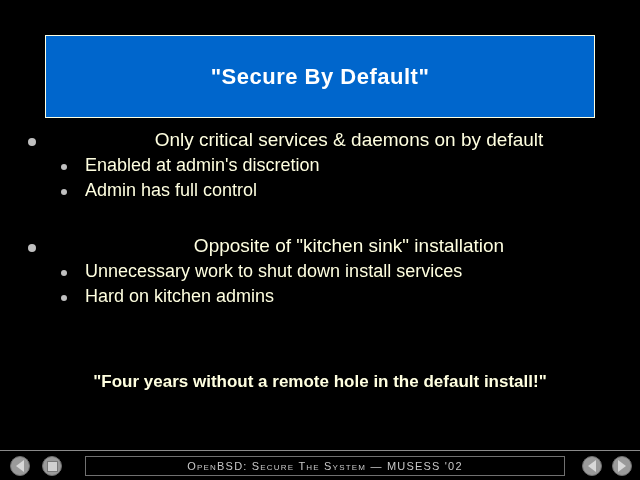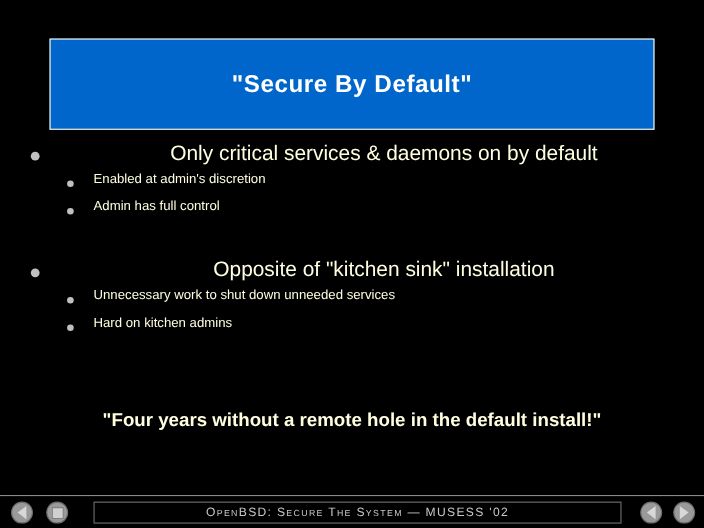"Enabled at admin's discretion" .level2 .btext { font-size: 12px -> 18px }
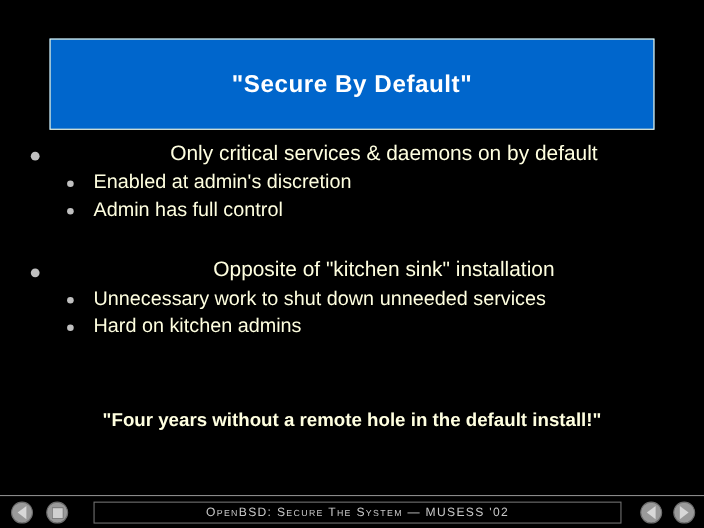"Unnecessary work to shut down" span.btext { text: unneeded -> install }
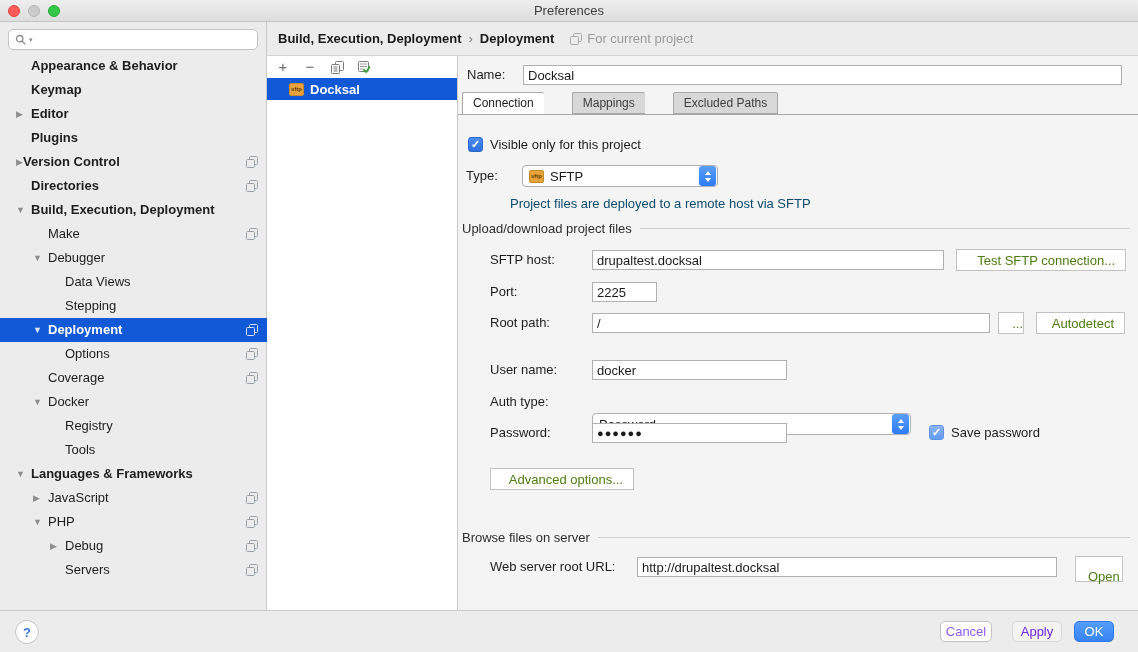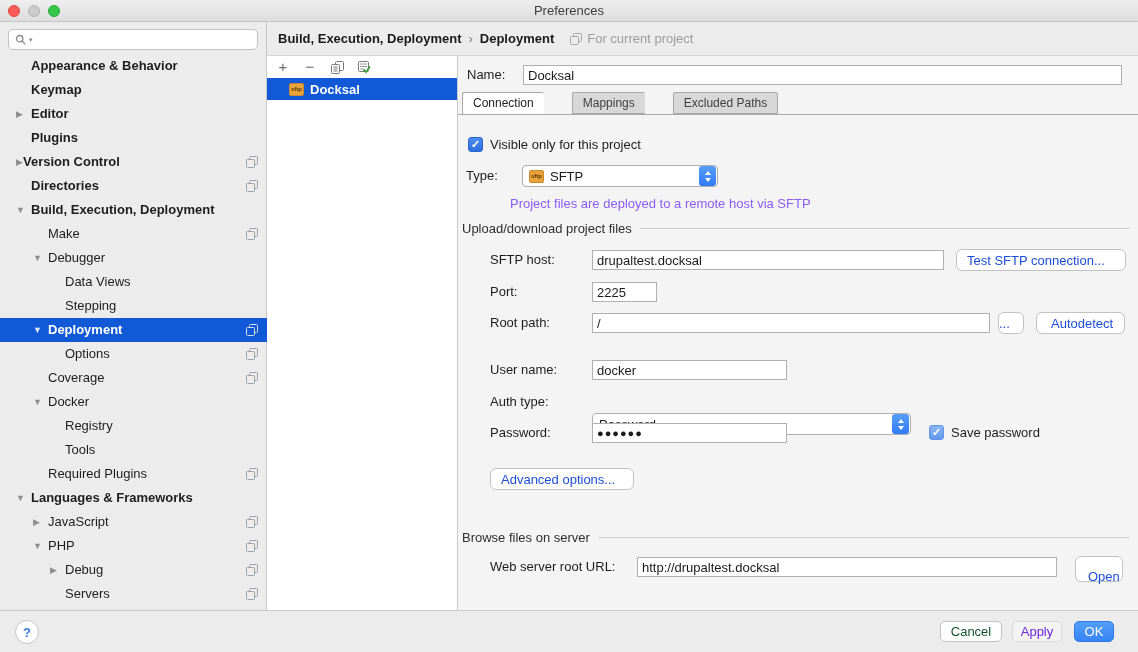"Project files are deployed to" .hint { color: #8b5cf6 -> #0c4a6e }
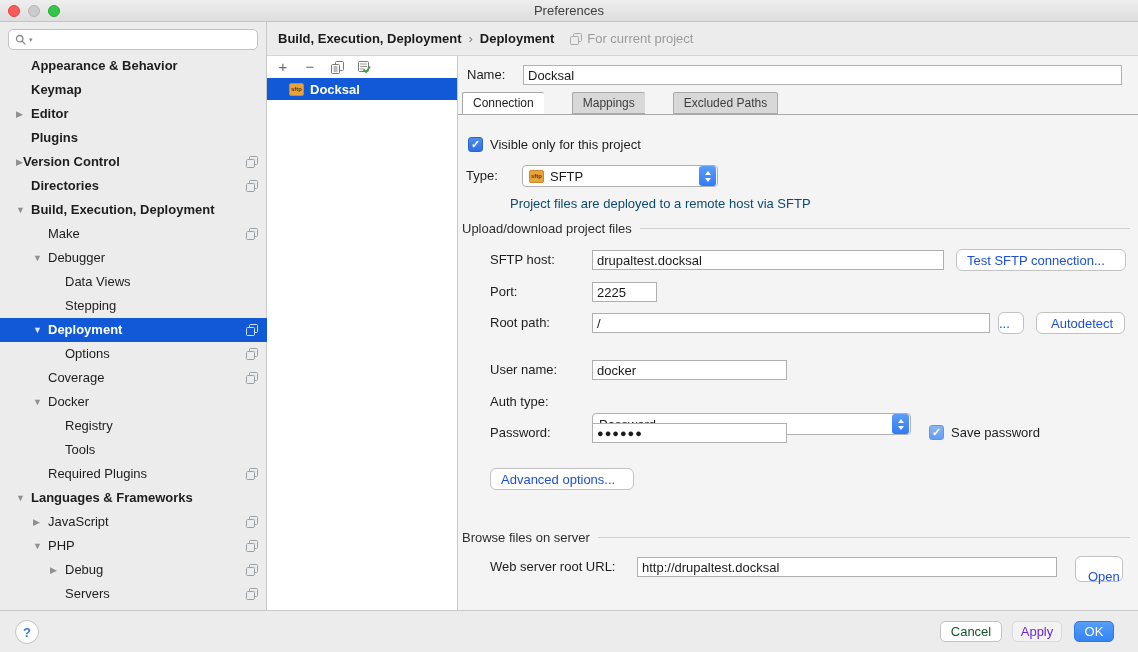"Test SFTP connection..." .btn { border-radius: 6px -> 0; color: #1d4ed8 -> #4d7c0f; text-align: left -> right }
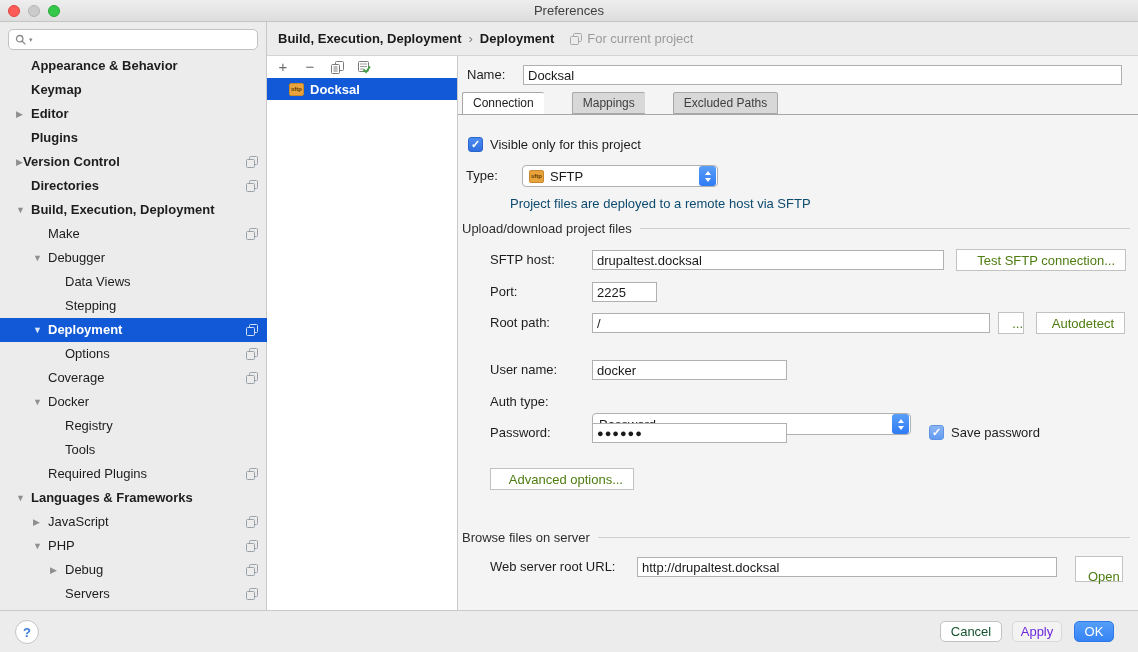"Required Plugins" div.tree-row { html: <div><span>Required Plugins</span><svg> <rect></rect> <rect></rect> </svg></div> -> none }
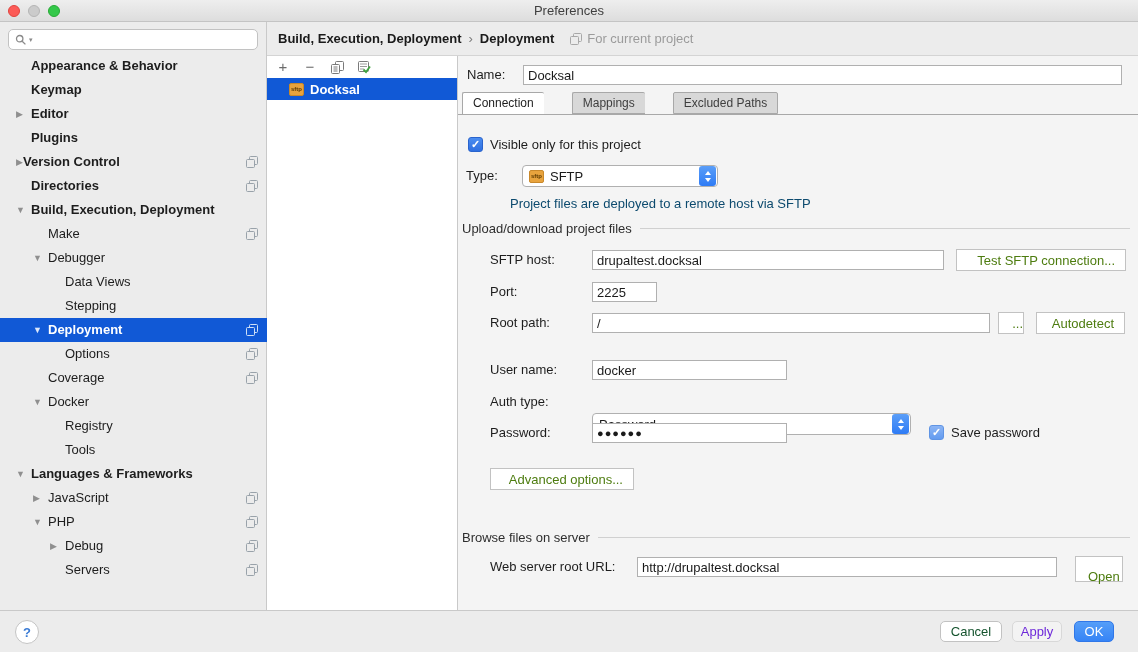"Cancel" #cancel-btn { color: #14532d -> #8b5cf6; width: 62px -> 52px }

● **PROBLEM TO SOLVE**
Images stay out, but the rest of the records must be retyped exactly.

● **WRITTEN ANSWER**
"Enabled at admin's discretion" .level2 .btext { font-size: 12px -> 18px }
"Unnecessary work to shut down" span.btext { text: unneeded -> install }
"Project files are deployed to" .hint { color: #8b5cf6 -> #0c4a6e }
"Test SFTP connection..." .btn { border-radius: 6px -> 0; color: #1d4ed8 -> #4d7c0f; text-align: left -> right }
"Required Plugins" div.tree-row { html: <div><span>Required Plugins</span><svg> <rect></rect> <rect></rect> </svg></div> -> none }
"Cancel" #cancel-btn { color: #14532d -> #8b5cf6; width: 62px -> 52px }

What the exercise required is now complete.